Re: Char and Varchar

From: Hugo Kornelis (hugo_at_pe_NO_rFact.in_SPAM_fo)
Date: 05/12/04


Date: Wed, 12 May 2004 23:37:58 +0200

On Wed, 12 May 2004 09:36:31 -0400, Steve Z wrote:

>Hey guys, he was asking how it was stored - it's always good to know what
>goes on behind the scenes.

I agree. That's why I replied to your post, acknowledging that you
were almost completely right, correcting a small error and adding an
important consideration. I have seen too many examples of people using
only fixed-length charachter data in order to avoid the overhead of
having to find the start and end of the data. Much as I'd like to
believe that people will realise by themselves that this overhead is
nothing compared to the increased I/O, I can't.

>Would you ever create a table with lets say 100 single character VARCHAR
>fields? Would there be value to that, if the columns were guaranteed to
>have a character in them (ie. not a space).

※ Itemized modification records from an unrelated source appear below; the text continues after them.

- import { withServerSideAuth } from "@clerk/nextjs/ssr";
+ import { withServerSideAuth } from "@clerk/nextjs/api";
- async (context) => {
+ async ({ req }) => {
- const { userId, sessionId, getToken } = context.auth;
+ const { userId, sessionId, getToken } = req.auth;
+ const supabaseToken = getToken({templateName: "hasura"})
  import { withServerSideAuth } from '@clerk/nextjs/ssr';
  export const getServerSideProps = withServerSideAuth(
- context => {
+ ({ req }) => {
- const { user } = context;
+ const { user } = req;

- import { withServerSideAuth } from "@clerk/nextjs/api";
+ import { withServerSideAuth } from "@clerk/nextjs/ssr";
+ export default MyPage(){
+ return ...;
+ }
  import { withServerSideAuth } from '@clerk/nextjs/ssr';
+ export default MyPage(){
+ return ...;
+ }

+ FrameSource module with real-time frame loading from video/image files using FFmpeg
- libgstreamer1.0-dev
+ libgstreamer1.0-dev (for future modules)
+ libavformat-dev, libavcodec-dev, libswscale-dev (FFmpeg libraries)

Of course not. If the maximum length is short (<= 10 characters), I
always use CHAR. If it's longer, but most values use almost the full
maximum length, I also use CHAR. I use VARCHAR if long and short
strings are interspersed.

>How would a primary clustered key behave if it was built on a VARCHAR field
>vs. a CHAR field?

It depends. If the column has a maximum length of 250 characters, but
most values are a lot shorter, using VARCHAR would reduce the number
of index pages on the intermediate levels. The leaf level would of
course not be affected (apart from the effect of any CHAR vs VARCHAR
column decision on the data pages). For an unindexed key, the leaf
level would need less pages as well. If the table holds many rows, I
think (I haven't tested it!) that the number of I/O's would be less,
hence the queries would return results faster. All this at the price
of the CPU having less idle time.

>And, please explain to me how the 100th VARCHAR fields byte position can be
>determined in a buffer of data without reading each of the prior 99 VARCHAR
>control fields? Without knowing the length of each of the prior 99 data
>elements in that row, how could the starting byte of the 100th element be
>determined?

Easy. Take the end position of the 99th element (stored ar a fixed
position in the row, after the fixed length and before the varying
length data) and add 1.

> Since the length of the VARCHAR is limited to 8000 byte - that
>takes 14 of the 16 bits in the 2-byte control field. So, I can assume from
>that fact that the 2-byte control field is not storing the "position" of the
>element, but simply the length of each element.

You seem to forget that the length of the complete row may not exceed
8,060 bytes (check BOL, Maximum Capacity Specifications). The 2-byte
control field will hold the ending position of each element just fine.

>Inside MS SQL Server 2000, by Kalen Delany, on page 230 states that VARCHAR
>are most appropriate when you expect significant differences in the lengths
>of the data in the column and when the data length in the column wont
>frequently be changed.

Apart from the page number, this has apparently not changed from the
previous edition (Inside MS SQL Server 7.0, by Ron Soukup and Kalen
Delany).

>Changing the length frequently would required
>rebuilding the data page - right?
>
>If changing an element to full size causes it to no longer fit on the data
>page, then page splits occur - that's alot of work for the engine to handle.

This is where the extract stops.